Directions for this task. Which of the lines in the data mention the string "AAPL"? List them all.

*** Opening of Materials provided ***

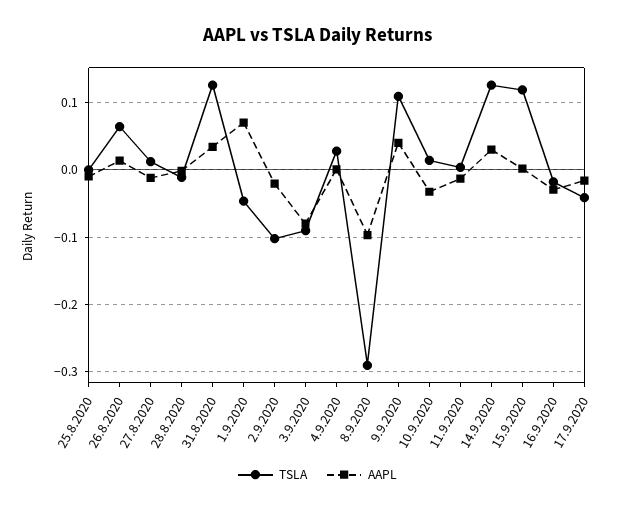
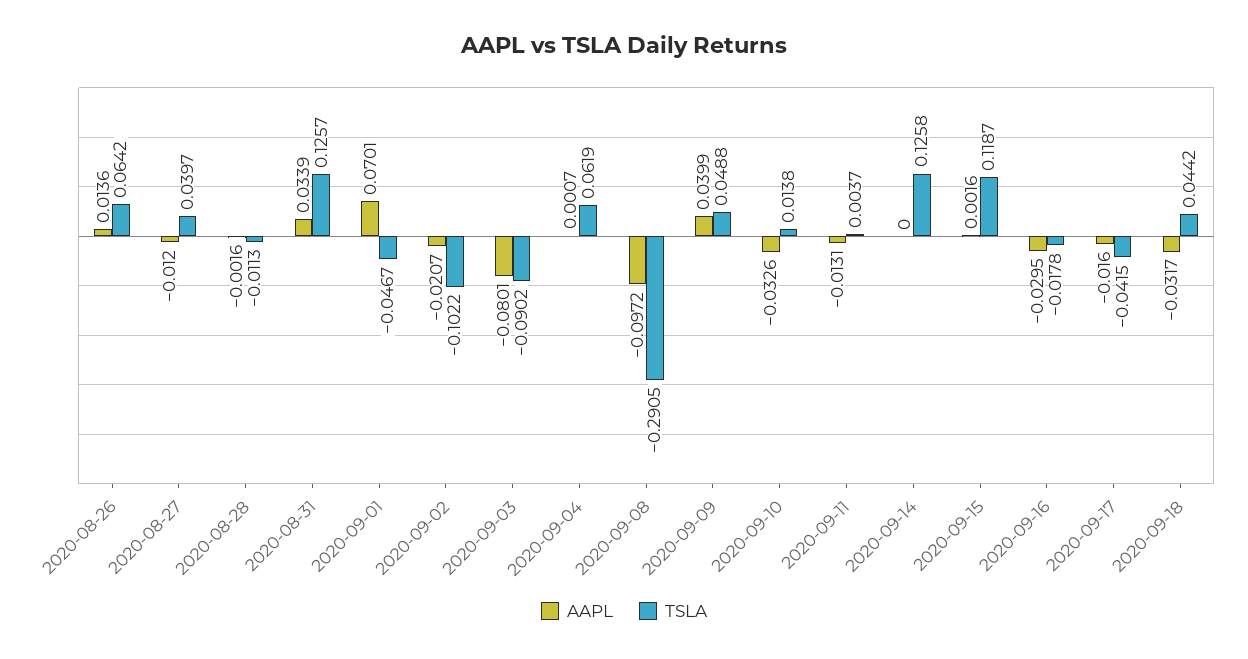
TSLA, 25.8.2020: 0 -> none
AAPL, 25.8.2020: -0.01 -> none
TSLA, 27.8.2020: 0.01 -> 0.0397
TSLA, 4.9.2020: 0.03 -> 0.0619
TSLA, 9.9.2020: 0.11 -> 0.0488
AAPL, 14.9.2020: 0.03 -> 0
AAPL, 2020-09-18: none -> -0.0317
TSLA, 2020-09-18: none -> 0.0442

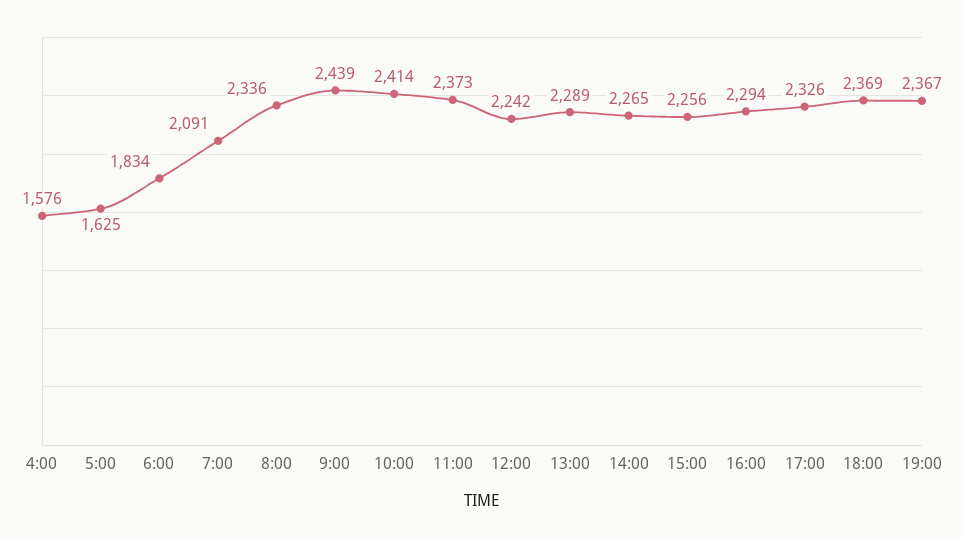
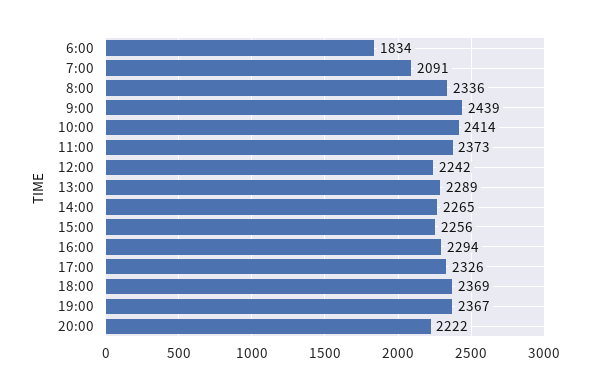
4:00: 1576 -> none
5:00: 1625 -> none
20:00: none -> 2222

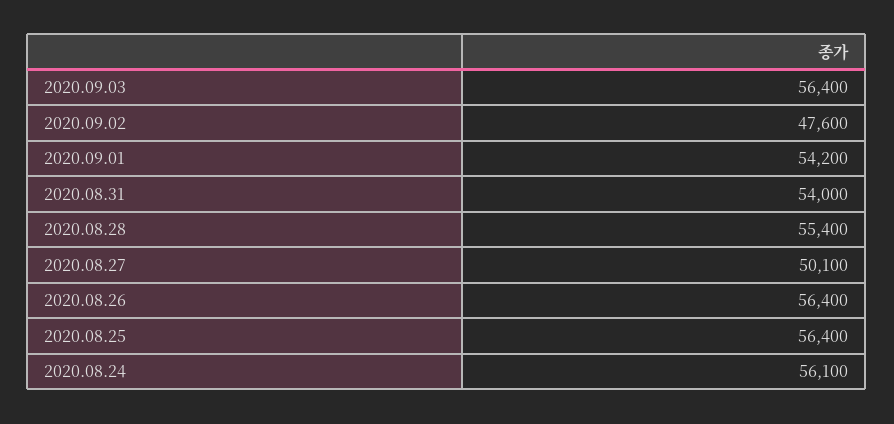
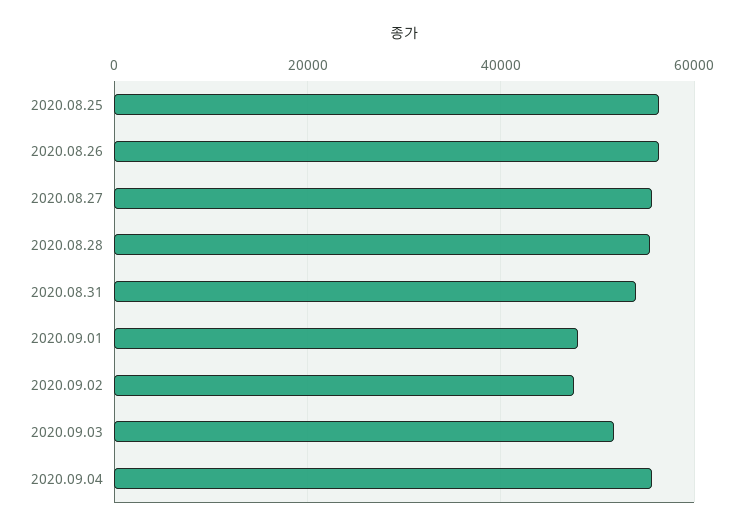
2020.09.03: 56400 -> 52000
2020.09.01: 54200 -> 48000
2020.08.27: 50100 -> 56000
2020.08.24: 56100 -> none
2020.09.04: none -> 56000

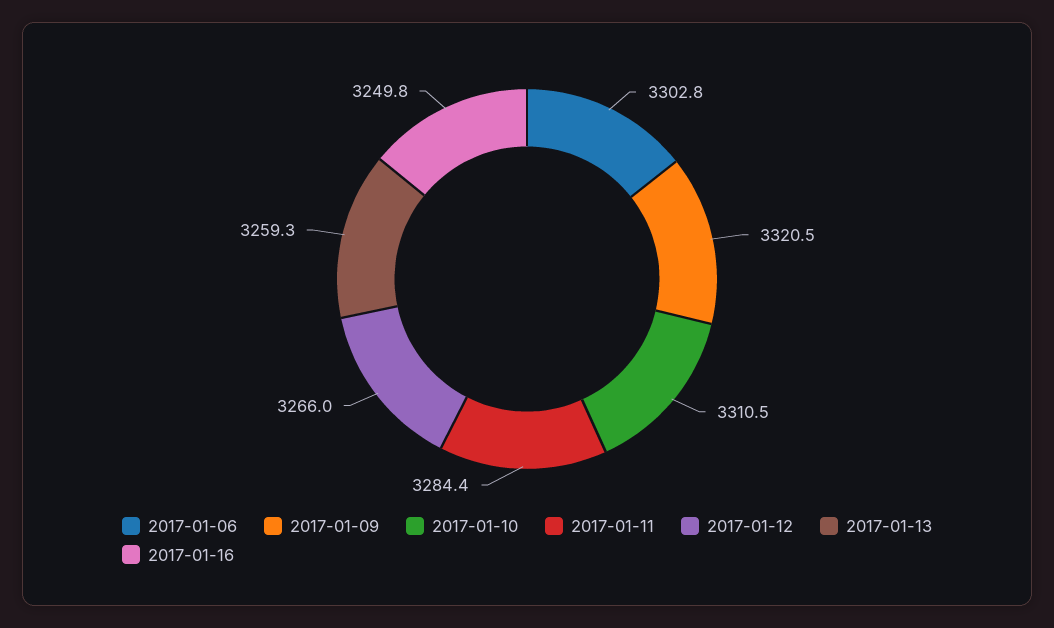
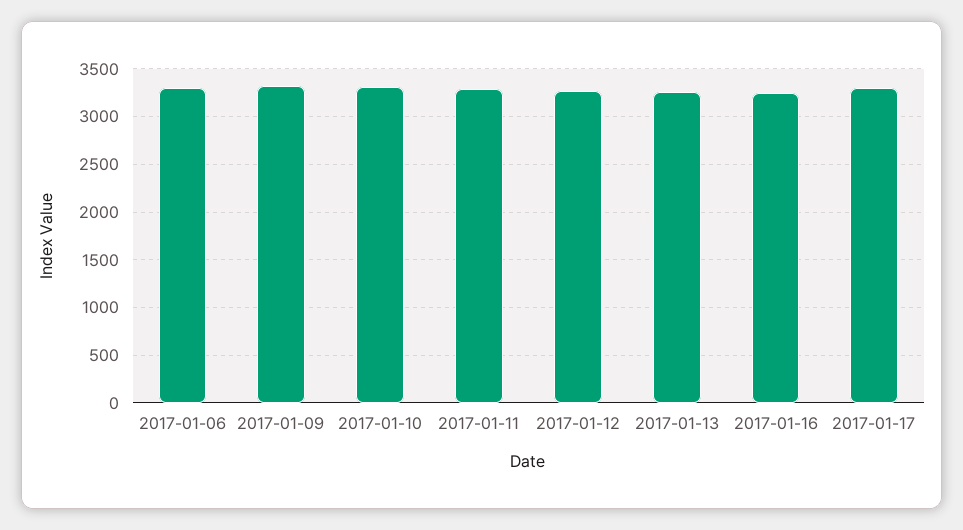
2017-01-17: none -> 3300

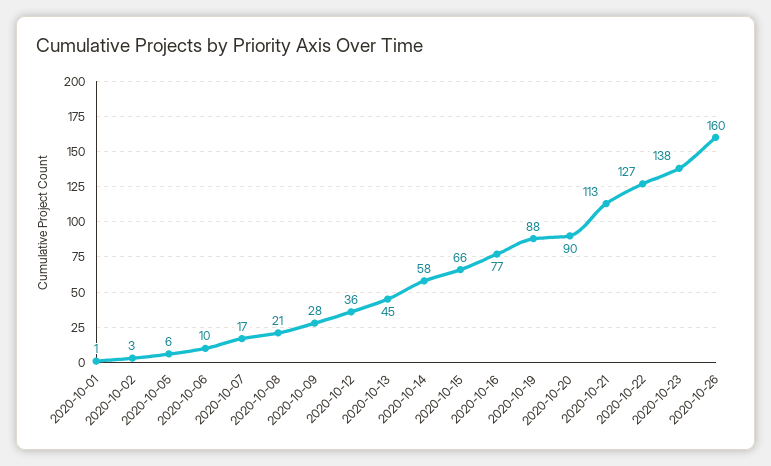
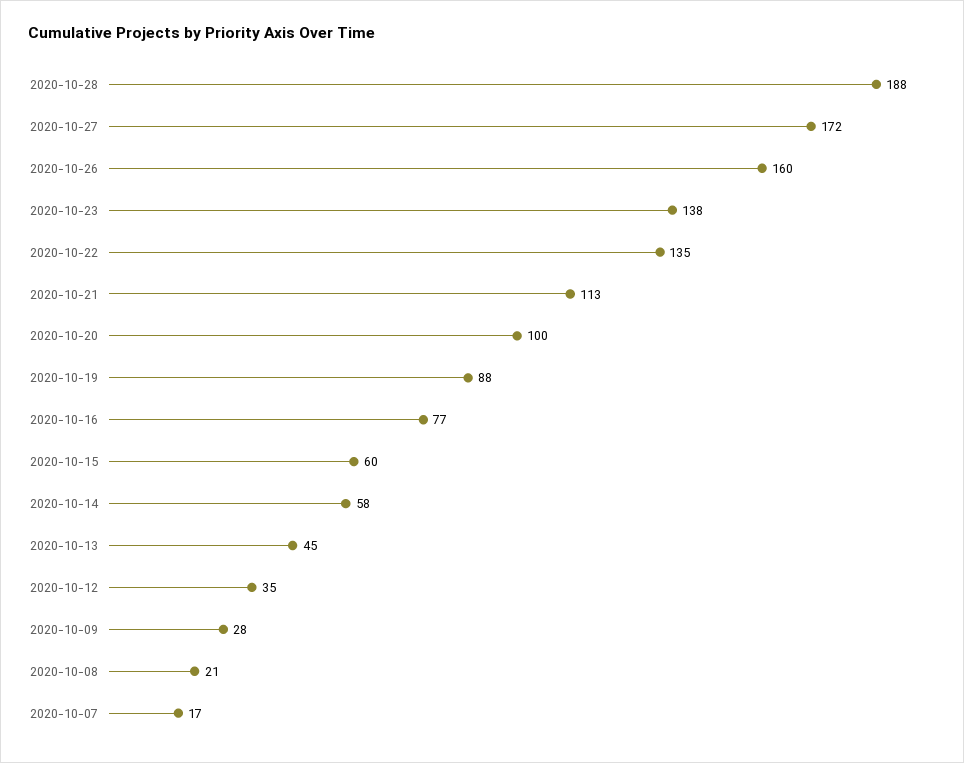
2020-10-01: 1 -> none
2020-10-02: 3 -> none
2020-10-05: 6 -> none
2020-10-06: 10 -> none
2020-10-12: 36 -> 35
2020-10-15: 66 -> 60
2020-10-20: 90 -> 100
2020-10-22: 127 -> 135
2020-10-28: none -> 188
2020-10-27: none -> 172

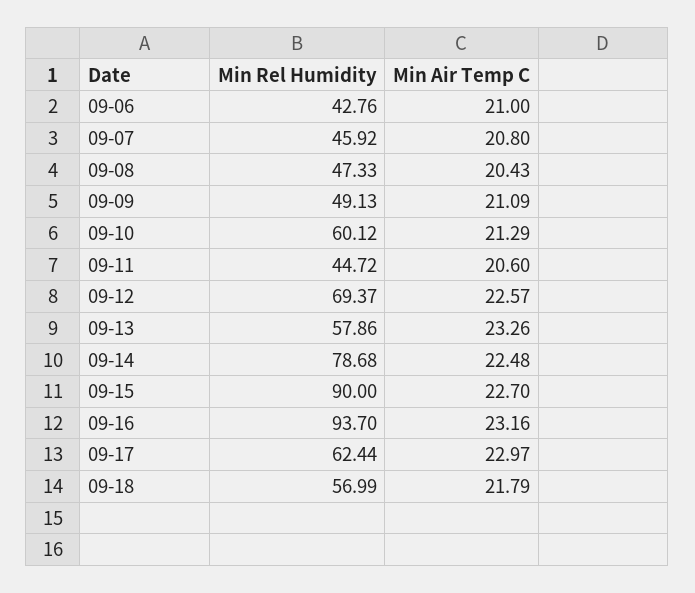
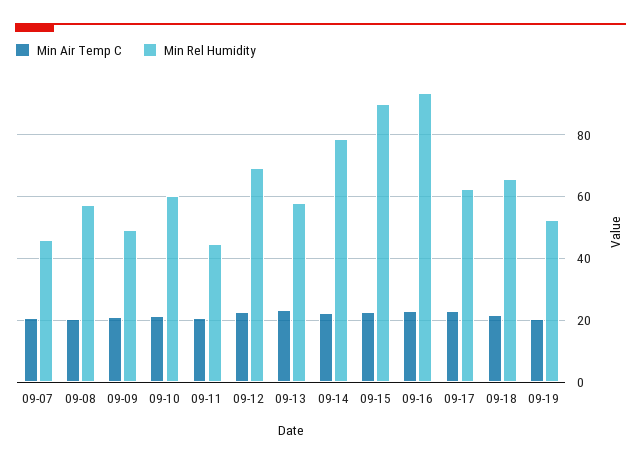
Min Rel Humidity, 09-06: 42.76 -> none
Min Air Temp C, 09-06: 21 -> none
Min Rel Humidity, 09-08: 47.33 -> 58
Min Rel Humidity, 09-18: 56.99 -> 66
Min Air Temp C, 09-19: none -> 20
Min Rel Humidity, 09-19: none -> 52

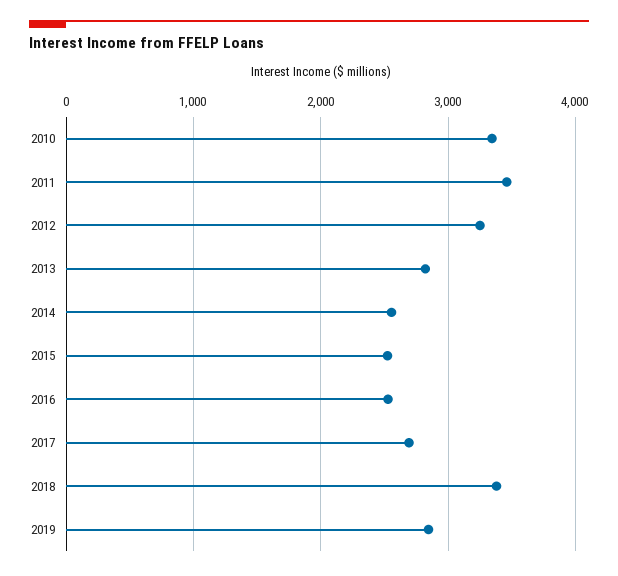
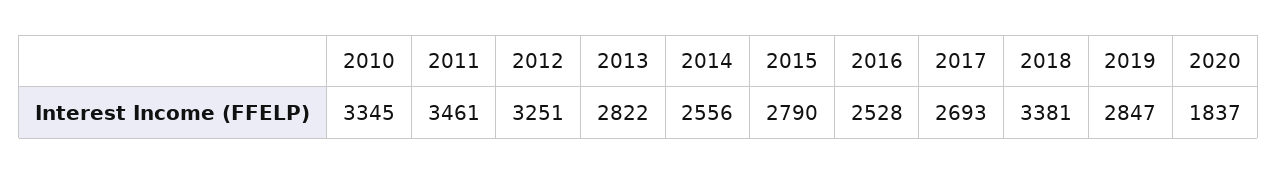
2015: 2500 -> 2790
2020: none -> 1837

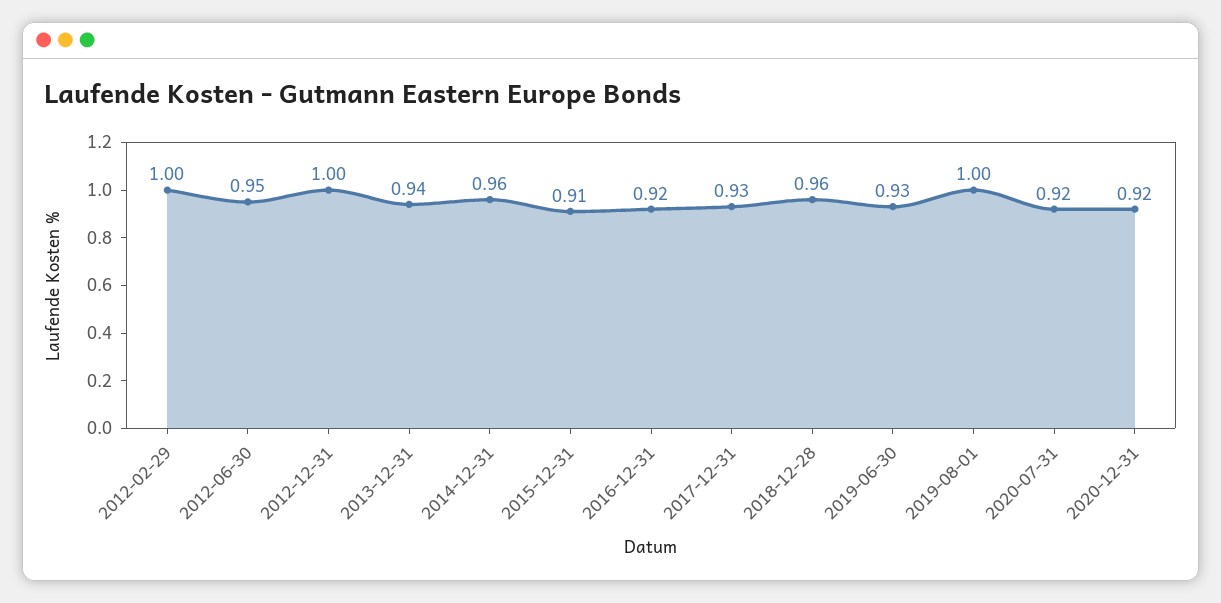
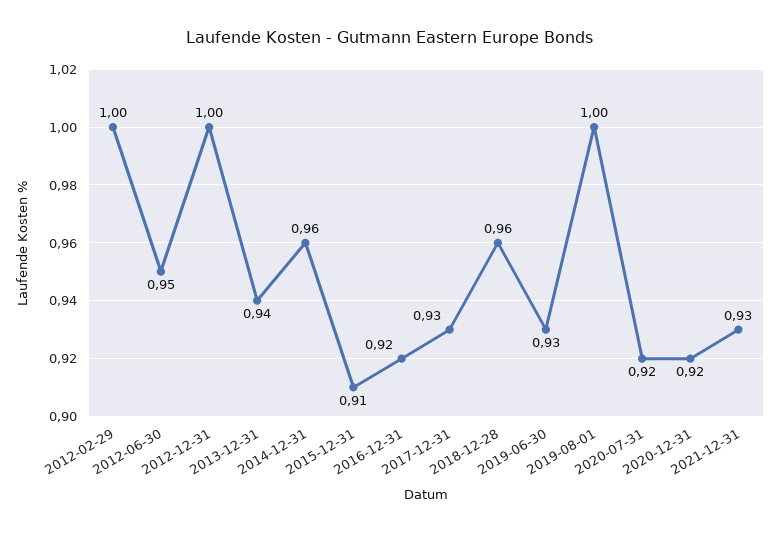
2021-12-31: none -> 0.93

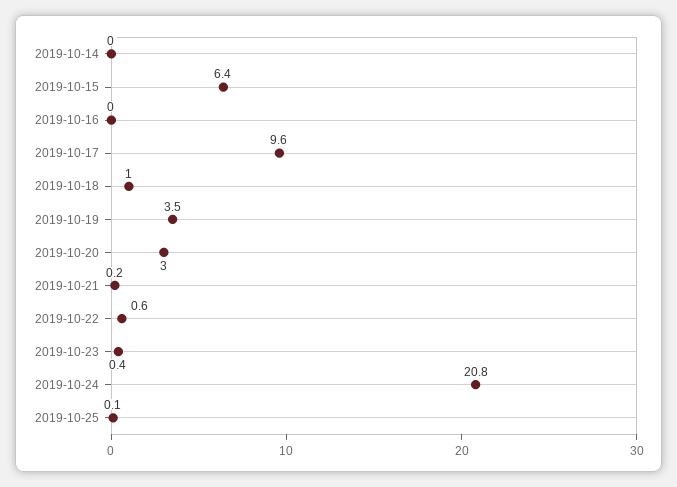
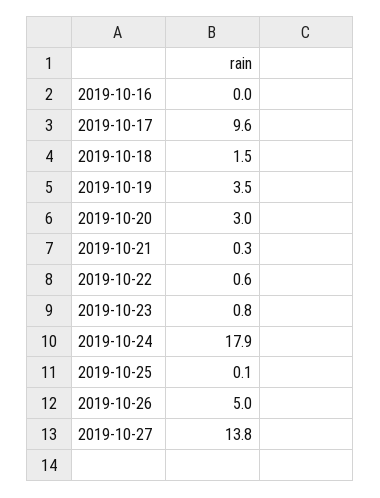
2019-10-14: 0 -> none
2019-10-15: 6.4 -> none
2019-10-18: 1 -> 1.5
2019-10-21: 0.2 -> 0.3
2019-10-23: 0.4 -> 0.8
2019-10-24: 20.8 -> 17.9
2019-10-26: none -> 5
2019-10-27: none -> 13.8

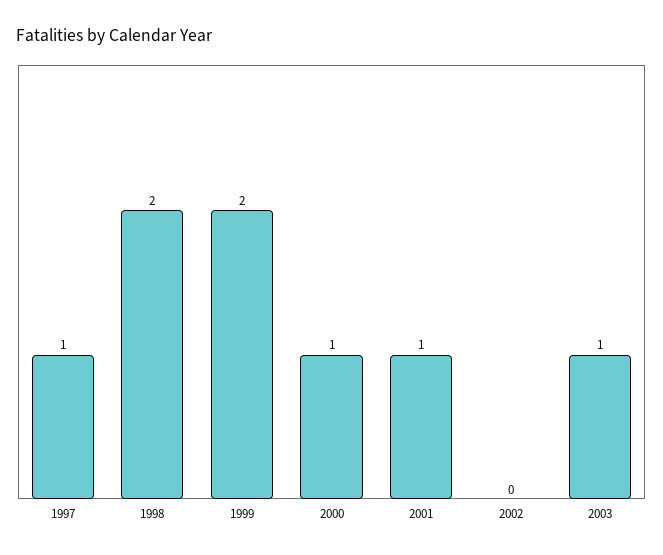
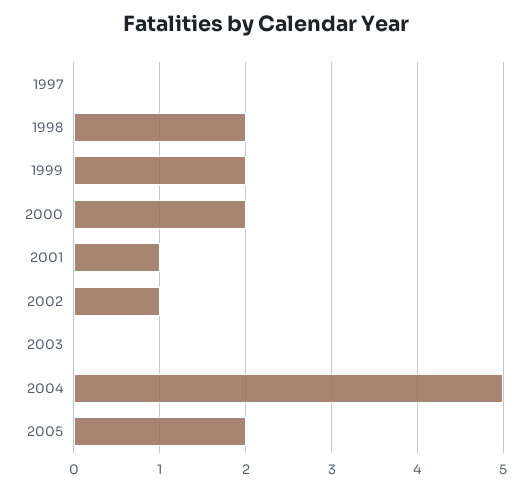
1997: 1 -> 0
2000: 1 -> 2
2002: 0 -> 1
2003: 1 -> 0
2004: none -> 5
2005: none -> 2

*** Close of Materials provided ***

Completed task.
AAPL, 25.8.2020: -0.01 -> none
AAPL, 14.9.2020: 0.03 -> 0
AAPL, 2020-09-18: none -> -0.0317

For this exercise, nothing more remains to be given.